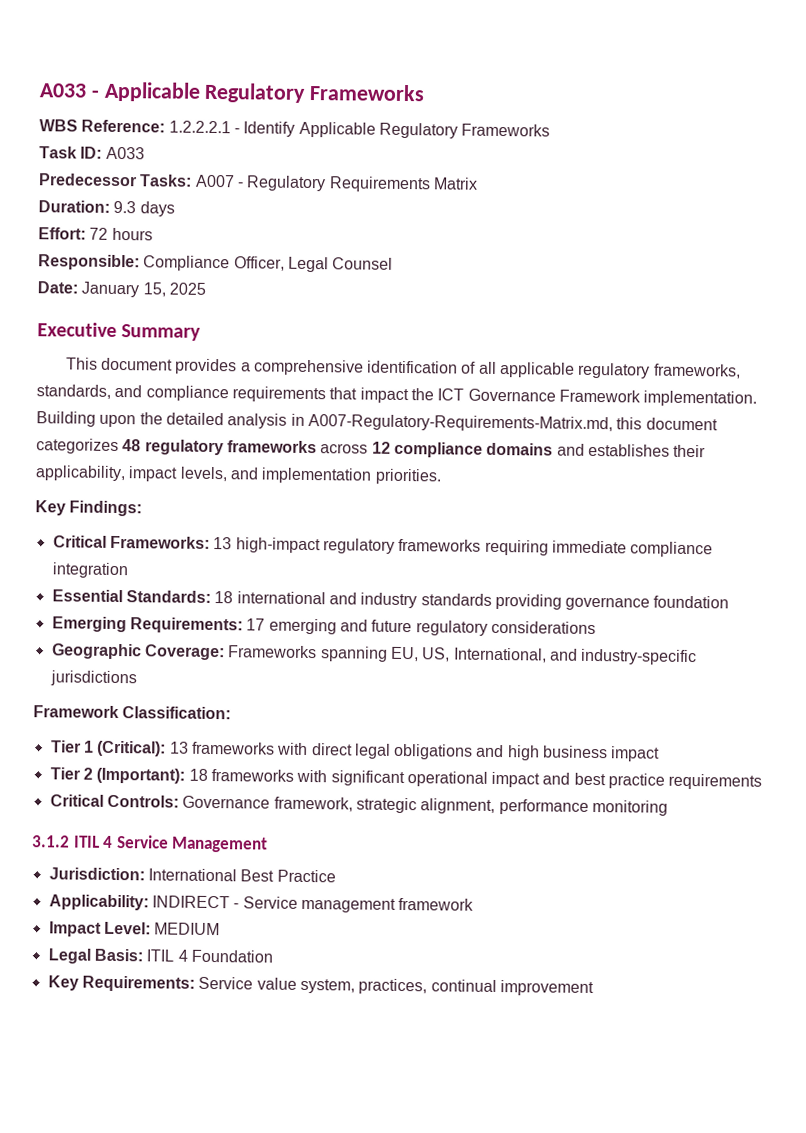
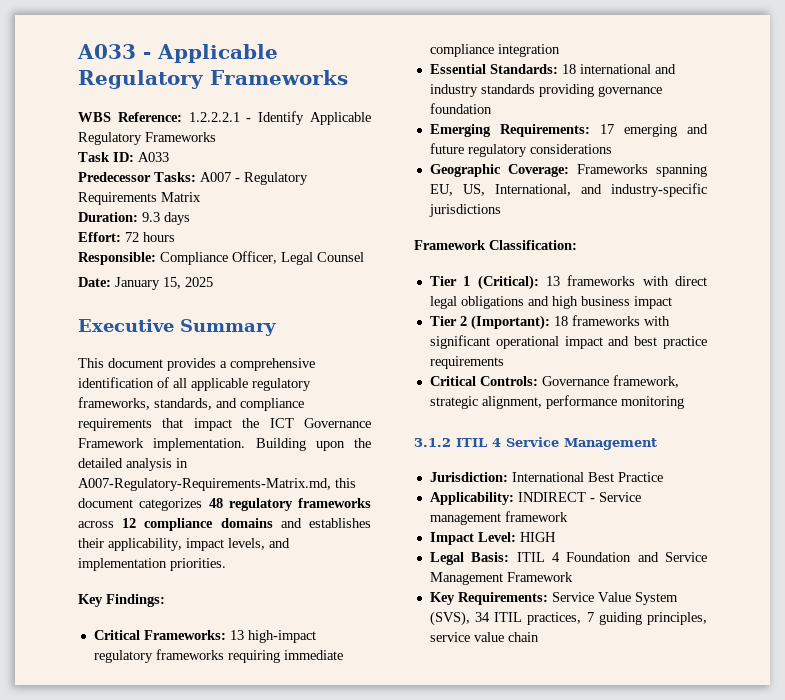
- Impact Level: MEDIUM
+ Impact Level: HIGH
- Legal Basis: ITIL 4 Foundation
+ Legal Basis: ITIL 4 Foundation and Service Management Framework
- Key Requirements: Service value system, practices, continual improvement
+ Key Requirements: Service Value System (SVS), 34 ITIL practices, 7 guiding principles, service value chain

######

### Exercise objective
Pictures stay out; everything else in the listing above gets restated word for word.

### Task solution
- Impact Level: MEDIUM
+ Impact Level: HIGH
- Legal Basis: ITIL 4 Foundation
+ Legal Basis: ITIL 4 Foundation and Service Management Framework
- Key Requirements: Service value system, practices, continual improvement
+ Key Requirements: Service Value System (SVS), 34 ITIL practices, 7 guiding principles, service value chain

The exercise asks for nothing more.